Requiring children to testify against their parents often re-traumatizes them by placing them in an impossible position as a result of unconscionable family pressures, resulting in frequent miscarriages of justice due to recantations. Moreover, the traditional “one size fits all” criminal justice system approach frequently works at odds with the parallel process occurring in family court through child protection legislation. Sometimes the no-contact provisions of an offender’s bail and/or probation are obstacles to the course of treatment prescribed by the mental health professionals servicing the family.
The Positive Parenting Project provides a holistic, therapeutic, inclusive, multi-faceted problem-solving mechanism that is individually designed to meet the needs of each family, and which coordinates the efforts of the police, Crown Attorney’s office, Children’s Aid Society, family counselling specialists and presiding judge, to ensure that parents are held accountable for their conduct while at the same time ensuring proactive parent education and therapeutic family counselling for all affected family members to prevent recidivism and promote healing and reconciliation. In my opinion the Positive Parenting Project should be operating in every criminal court.
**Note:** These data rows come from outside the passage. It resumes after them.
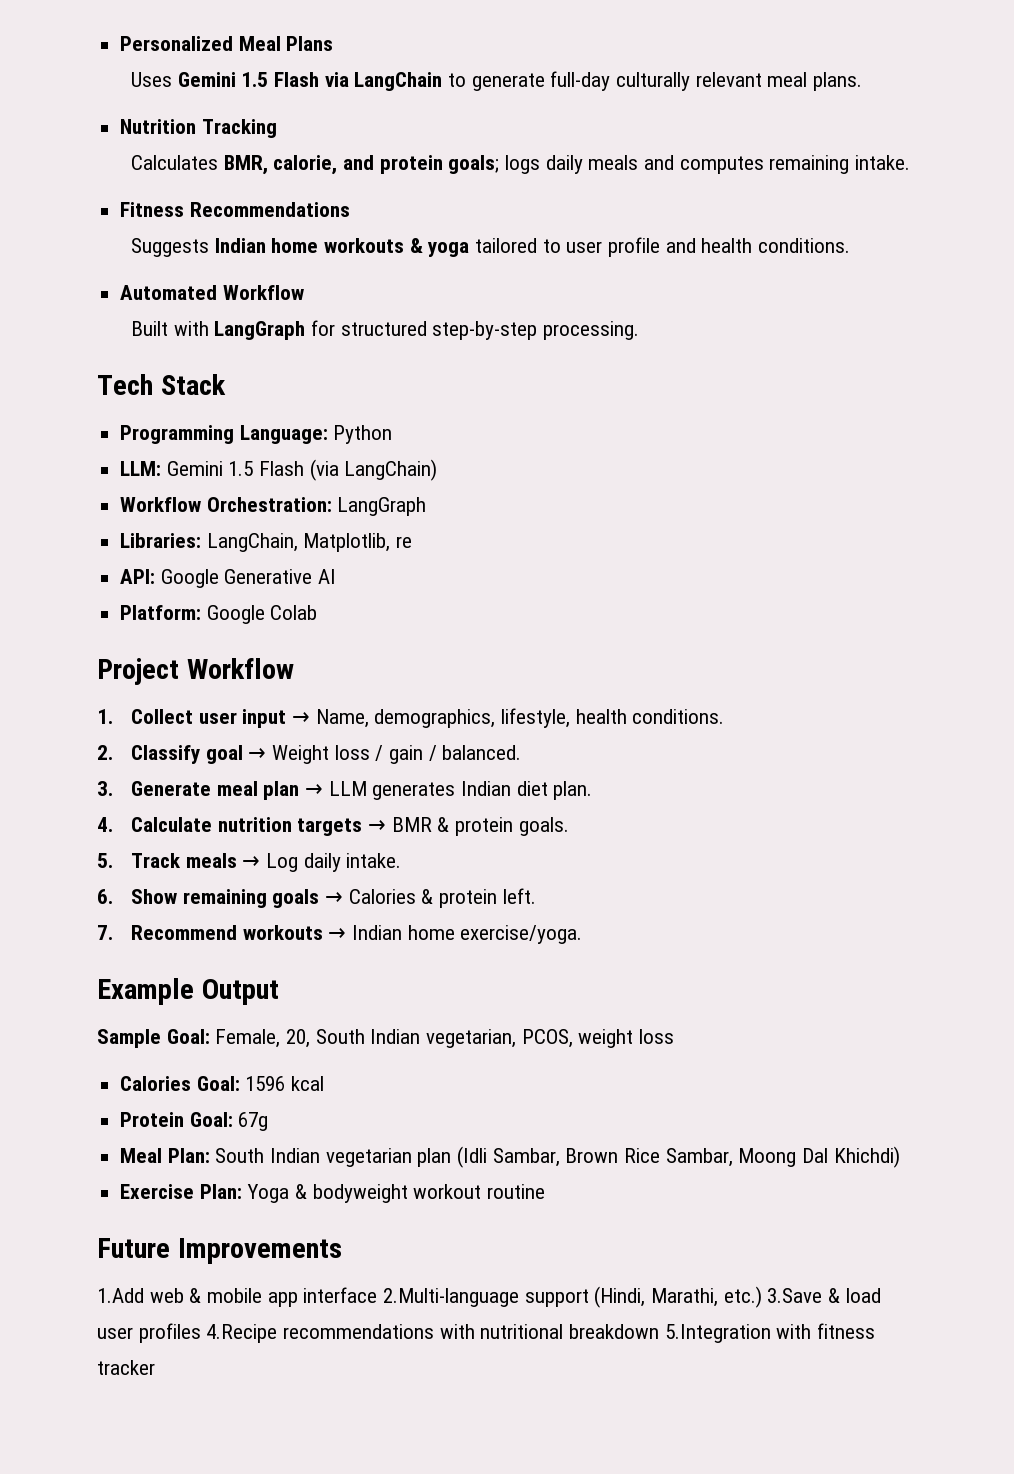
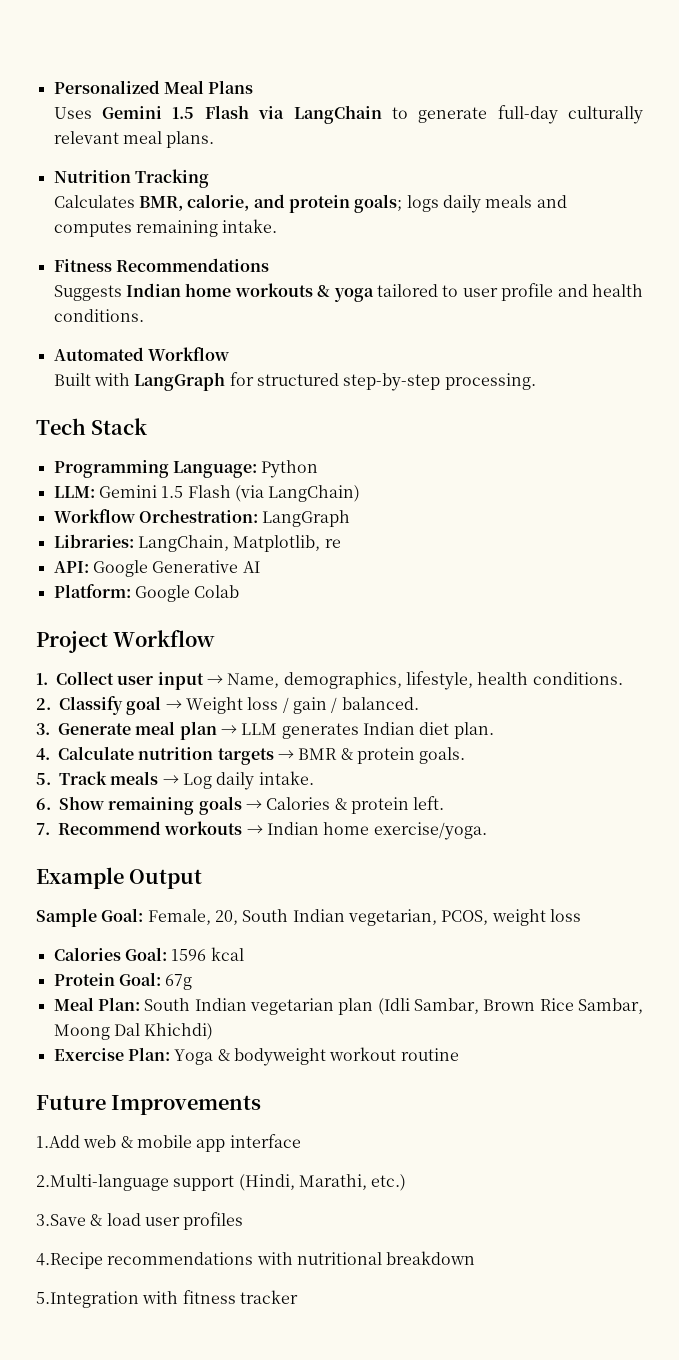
- 1.Add web & mobile app interface 2.Multi-language support (Hindi, Marathi, etc.) 3.Save & load user profiles 4.Recipe recommendations with nutritional breakdown 5.Integration with fitness tracker
+ 1.Add web & mobile app interface
+ 2.Multi-language support (Hindi, Marathi, etc.)
+ 3.Save & load user profiles
+ 4.Recipe recommendations with nutritional breakdown
+ 5.Integration with fitness tracker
Linda Hofbauer, Senior Counsel for Toronto Children’s Aid Society
As Senior Counsel and Manager of Legal Services (Scarborough Branch) with the Children’s Aid Society of Toronto (CAST) at the time, I was excited and energized to join the committee from which the Positive Parenting Project was created. Together we worked towards developing a therapeutic alternative to dealing with cases where criminal cases intersected with child welfare involvement in specified cases of child abuse. Having been counsel with CAST for over 25 years, there were typical barriers which existed prior to the Positive Parenting Project when working voluntarily with families or moving cases through the child welfare court process. In either scenario, if a referral was made that a child was in need of protection as a result of physical violence against the child, and criminal charges resulted against a caregiver, the focus of the Society’s work with the family often came to a halt. Frequently, there were criminal bail restrictions between the offender and the child victim; pressures on the offender to refrain from engaging, participating, communicating with their social worker on advice of criminal counsel; pressures on other family members who had to “choose” between the offender and victim; unintended consequences involving the child victim’s stability, mental health and relationships with the offender and other family members; and other complications which stalled counselling and other therapies towards reunification (where possible). Child welfare courts were often held up for a very long time. The social workers were challenged in their ability to work with the families and the families’ networks to create strong, sustainable and culturally-appropriate safety plans to address risk.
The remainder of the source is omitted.